• Try it:
Only one stretch of the records below is wanted: the lines from the one holding "- Per quanto" through the one holding "- Successivamente l'utility". Return it exactly, both ends included.

• Extracted records:
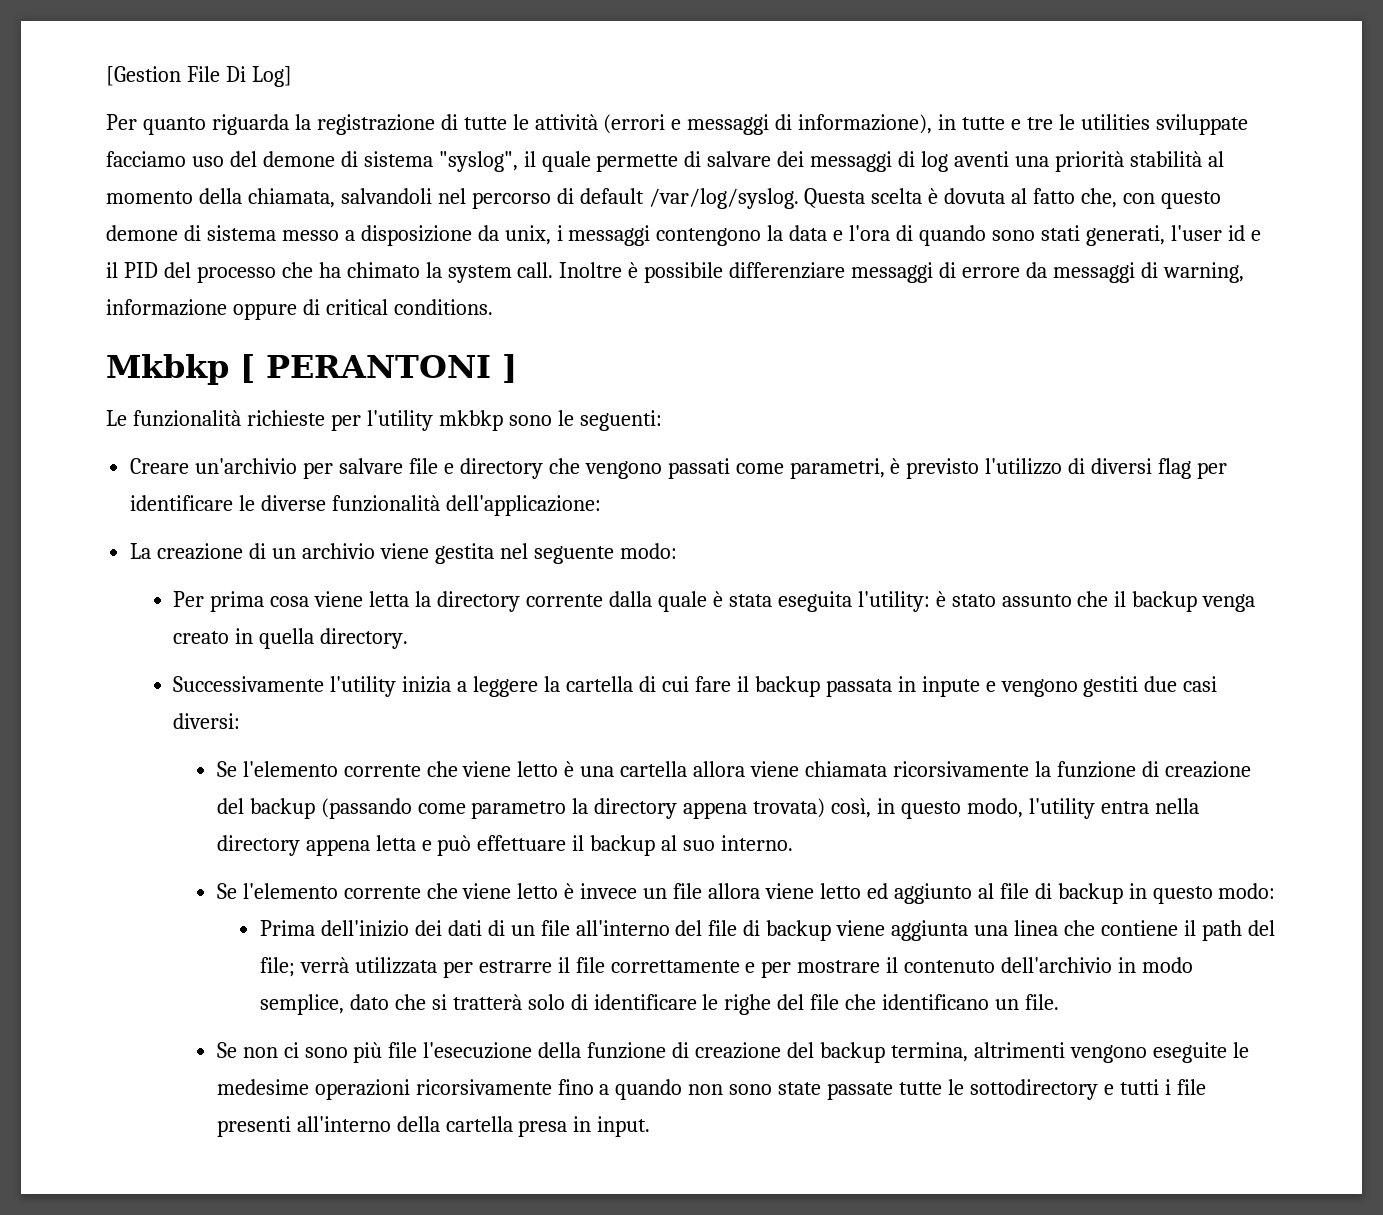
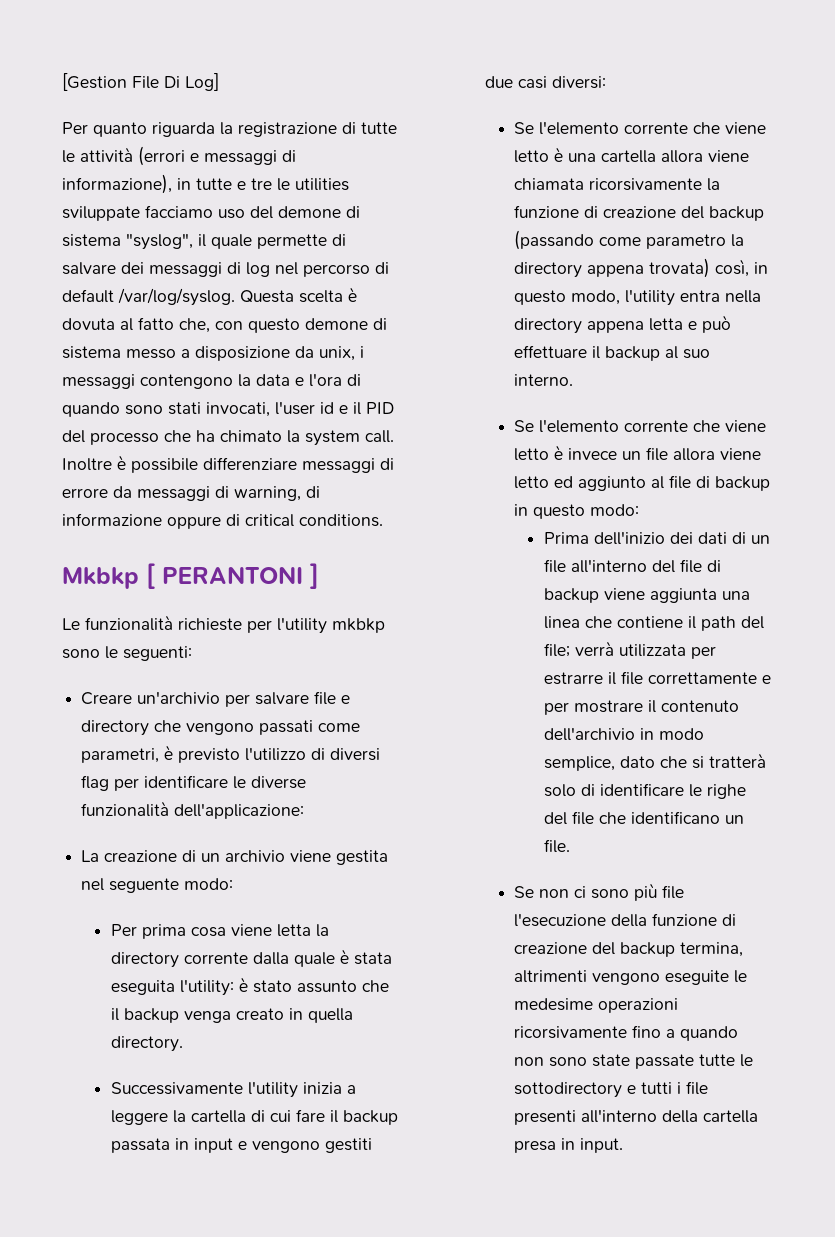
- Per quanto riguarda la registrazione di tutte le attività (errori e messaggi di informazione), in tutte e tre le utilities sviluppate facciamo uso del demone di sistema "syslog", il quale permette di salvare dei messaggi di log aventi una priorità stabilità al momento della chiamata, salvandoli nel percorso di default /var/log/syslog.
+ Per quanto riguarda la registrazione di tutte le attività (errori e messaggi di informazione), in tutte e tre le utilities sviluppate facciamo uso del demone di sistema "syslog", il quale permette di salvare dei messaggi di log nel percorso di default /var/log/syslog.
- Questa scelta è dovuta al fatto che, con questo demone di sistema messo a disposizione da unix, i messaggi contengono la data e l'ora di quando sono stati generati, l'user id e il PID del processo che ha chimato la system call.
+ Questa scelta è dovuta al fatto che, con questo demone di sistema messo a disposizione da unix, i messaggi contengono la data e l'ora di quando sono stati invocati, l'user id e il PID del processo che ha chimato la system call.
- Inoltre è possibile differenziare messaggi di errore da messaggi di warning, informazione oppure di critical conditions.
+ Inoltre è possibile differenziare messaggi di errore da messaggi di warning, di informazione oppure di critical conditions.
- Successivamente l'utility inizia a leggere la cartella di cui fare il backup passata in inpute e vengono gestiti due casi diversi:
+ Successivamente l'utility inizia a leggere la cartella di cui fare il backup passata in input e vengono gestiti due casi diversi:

==

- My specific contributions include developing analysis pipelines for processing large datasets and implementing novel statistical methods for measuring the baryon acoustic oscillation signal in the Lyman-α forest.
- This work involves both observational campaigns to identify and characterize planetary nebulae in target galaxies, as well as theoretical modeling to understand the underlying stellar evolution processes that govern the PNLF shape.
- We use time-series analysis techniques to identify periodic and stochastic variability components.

==

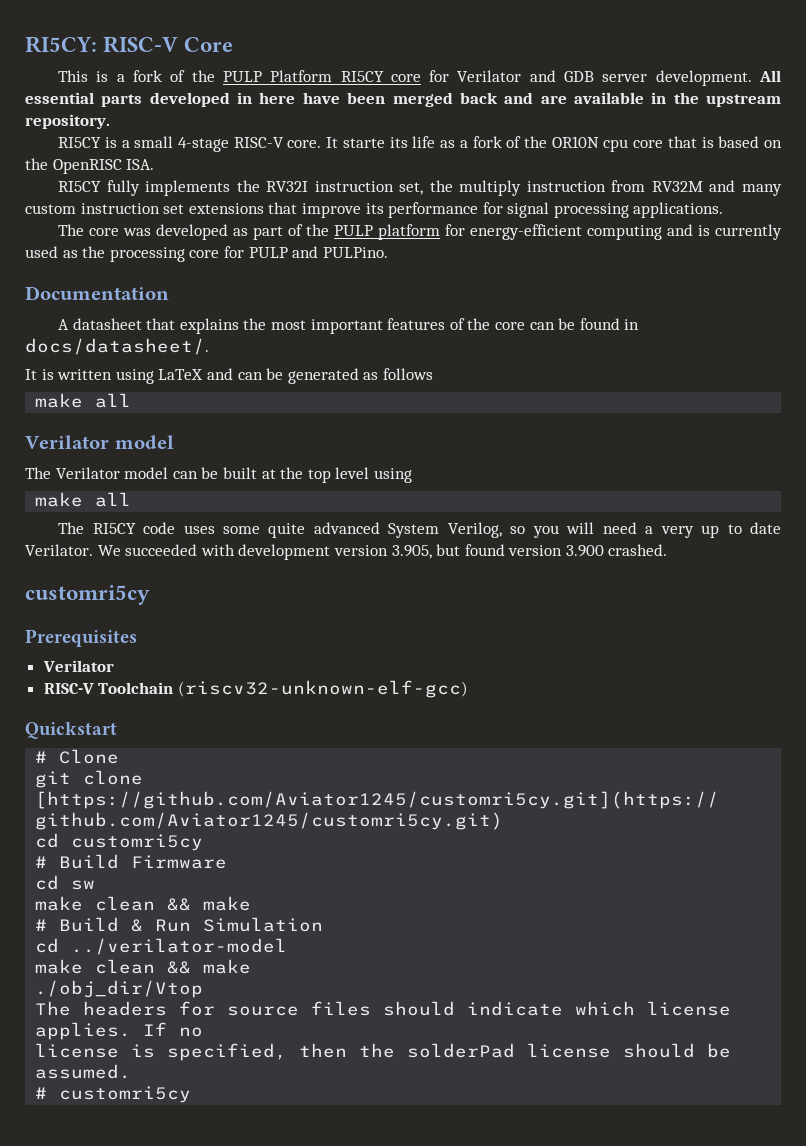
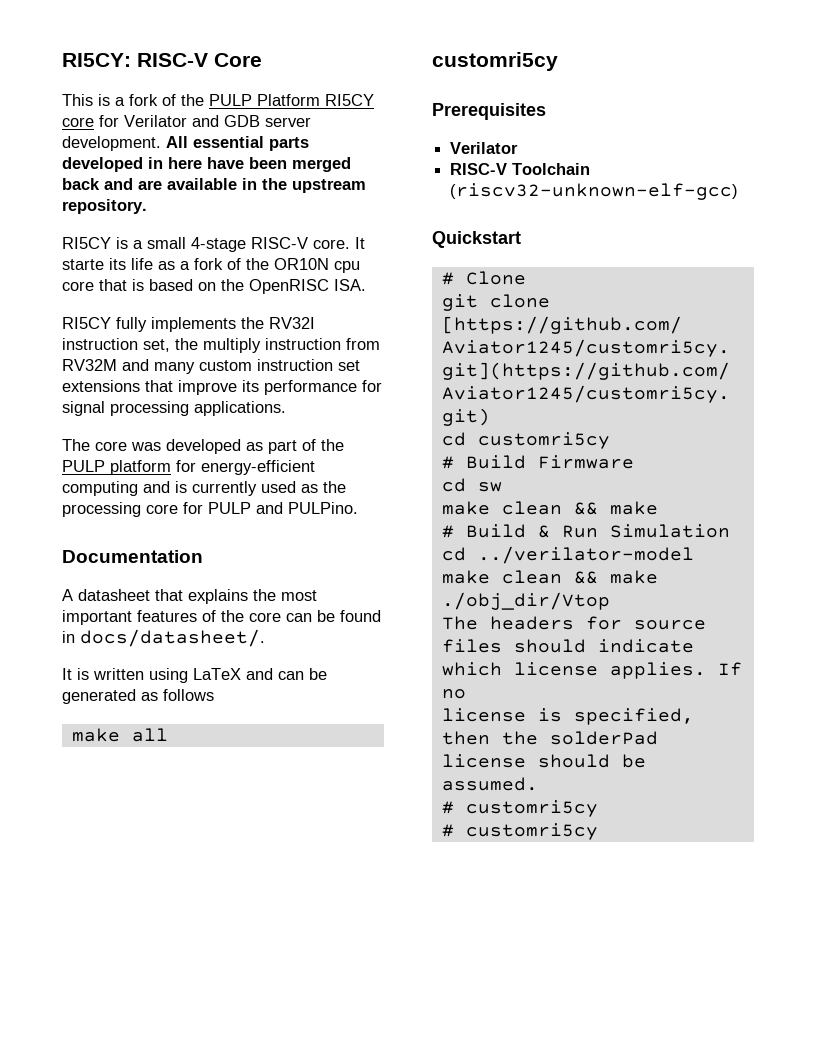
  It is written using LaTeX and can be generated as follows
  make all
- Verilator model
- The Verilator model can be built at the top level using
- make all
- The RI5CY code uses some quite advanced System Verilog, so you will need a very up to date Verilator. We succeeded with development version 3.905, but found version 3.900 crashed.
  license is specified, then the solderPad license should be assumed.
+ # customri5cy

• Answer for this exercise:
- Per quanto riguarda la registrazione di tutte le attività (errori e messaggi di informazione), in tutte e tre le utilities sviluppate facciamo uso del demone di sistema "syslog", il quale permette di salvare dei messaggi di log aventi una priorità stabilità al momento della chiamata, salvandoli nel percorso di default /var/log/syslog.
+ Per quanto riguarda la registrazione di tutte le attività (errori e messaggi di informazione), in tutte e tre le utilities sviluppate facciamo uso del demone di sistema "syslog", il quale permette di salvare dei messaggi di log nel percorso di default /var/log/syslog.
- Questa scelta è dovuta al fatto che, con questo demone di sistema messo a disposizione da unix, i messaggi contengono la data e l'ora di quando sono stati generati, l'user id e il PID del processo che ha chimato la system call.
+ Questa scelta è dovuta al fatto che, con questo demone di sistema messo a disposizione da unix, i messaggi contengono la data e l'ora di quando sono stati invocati, l'user id e il PID del processo che ha chimato la system call.
- Inoltre è possibile differenziare messaggi di errore da messaggi di warning, informazione oppure di critical conditions.
+ Inoltre è possibile differenziare messaggi di errore da messaggi di warning, di informazione oppure di critical conditions.
- Successivamente l'utility inizia a leggere la cartella di cui fare il backup passata in inpute e vengono gestiti due casi diversi:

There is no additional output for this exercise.